Es ist ein unglaublicher musikalischer Kosmos, Johann Sebastian Bachs „Wohltemperiertes Klavier“ – Bach erbrachte damit den Nachweis, dass man in allen 24 Dur- und Molltonarten gleichermaßen komponieren kann. Das Werk legt die Ausführung auf einem Tasteninstrument nahe – an welches er dabei dachte, hat Bach uns jedoch nicht verraten.

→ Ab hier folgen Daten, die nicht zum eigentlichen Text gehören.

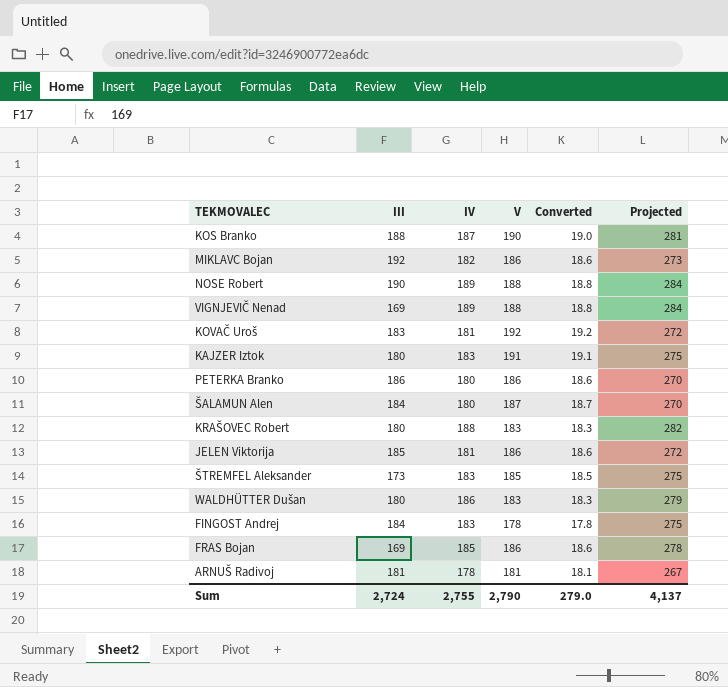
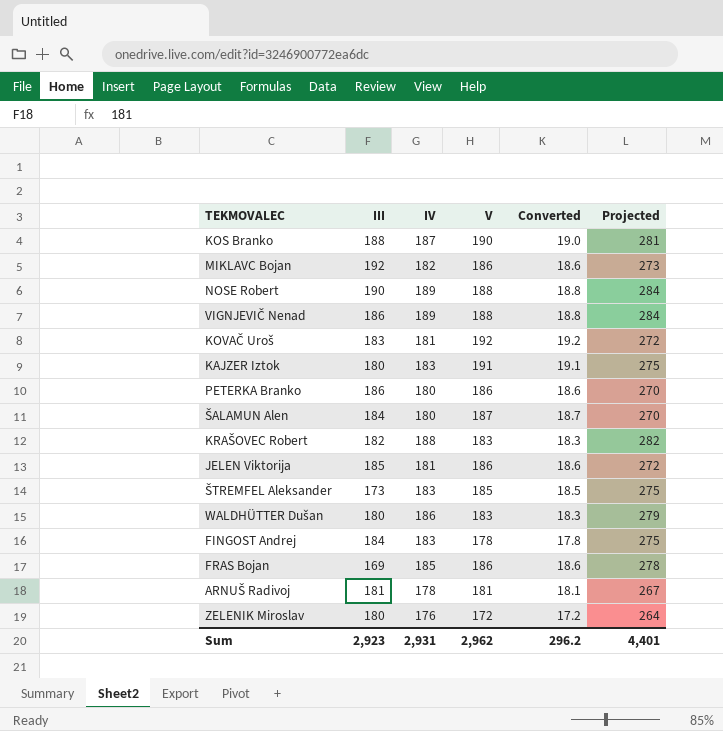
VIGNJEVIČ Nenad | III: 169 -> 186
KRAŠOVEC Robert | III: 180 -> 182
row ZELENIK Miroslav: none -> 180 | 176 | 172 | 17.2 | 264
Sum | III: 2,724 -> 2,923
Sum | IV: 2,755 -> 2,931
Sum | V: 2,790 -> 2,962
Sum | Converted: 279.0 -> 296.2
Sum | Projected: 4,137 -> 4,401

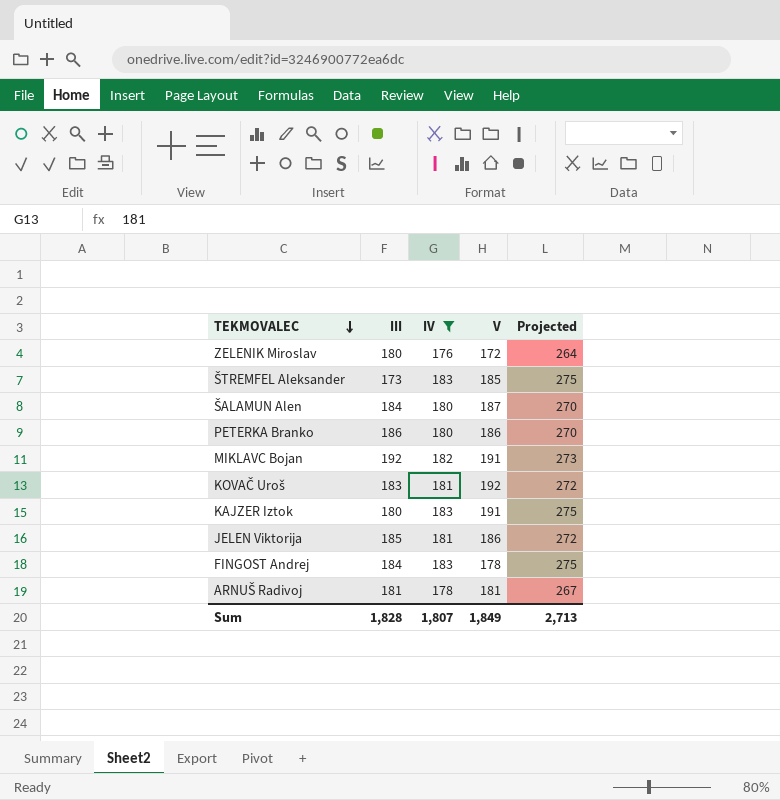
filter: none -> IV <= 183
row order: none -> TEKMOVALEC descending
column Converted | formula: [V] * 0.1 -> none
MIKLAVC Bojan | V: 186 -> 191
Sum | III: 2,923 -> 1,828
Sum | IV: 2,931 -> 1,807
Sum | V: 2,962 -> 1,849
Sum | Projected: 4,401 -> 2,713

Deshalb lag es auf der Hand, beim Tanzabend „Flying Bach“ im Mannheimer Rosengarten sowohl einen Flügel (seriös gespielt von Christoph Hagel) als auch ein Cembalo, das Sofya Gandilyan ebenso souverän beherrschte, bereit zu stellen.
Nun war dies allerdings keines der üblichen Klassik-Konzerte, sondern ausdrücklich eine Cross-over-Veranstaltung, und das gleich in mehrfacher Hinsicht: Ganz offensichtlich ist die Brücke, die vom Barock-Komponisten Bach zum Break Dance geschlagen wurde, jener Tanzform, die in den 1970er Jahren in New York vor allem unter afroamerikanischen Jugendlichen entstand.
Körperbeherrschung und Charme
Dann aber auch die Brücke vom klassischen Ballett zum Break Dance – beides hat nicht gar so viel miteinander zu tun, doch dank der tänzerischen Ausdruckskraft der Taiwanesin Ya-Chun Tsai, die einen Teil ihrer Ausbildung an der Mannheimer Musikhochschule absolvierte, ging das eine nahezu mühelos ins andere über.
Und schließlich gab es eine Brücke vom Komponisten Bach zum Elektro-Pop – die auch nicht viel miteinander zu tun haben, aber durch den Break Dance sehr organisch zueinander finden.
Im Mittelpunkt des Abends jedoch standen ganz klar die sieben Break Dancer von „Flying Steps“. Sie sind vierfache Break Dance-Weltmeister, sie haben den Echo Klassik Sonderpreis gewonnen, mit anderen Worten: Sie sind in einer eigenen Liga unterwegs.
Da ist zunächst und vor allem die unglaubliche Körperbeherrschung und die akrobatische, tänzerische Virtuosität, die sie auszeichnet. Bei manchen Bewegungsabläufen wie etwa dem Headspin (eine Art von Kopfstand, bei dem sich der Körper extrem schnell um die eigene vertikale Achse dreht) verliert der Zuschauer zunehmend den Überblick, wo sich denn nun die einzelnen Körperteile befinden. Dazu kommt eine gehörige Portion Charme, wenn sich aus den Tanzbewegungen kleine Spielszenen ergeben. In diesen Momenten kam dem Abend sicher ebenfalls zustatten, dass der Pianist Christoph Hagel auch Opern-Regisseur ist.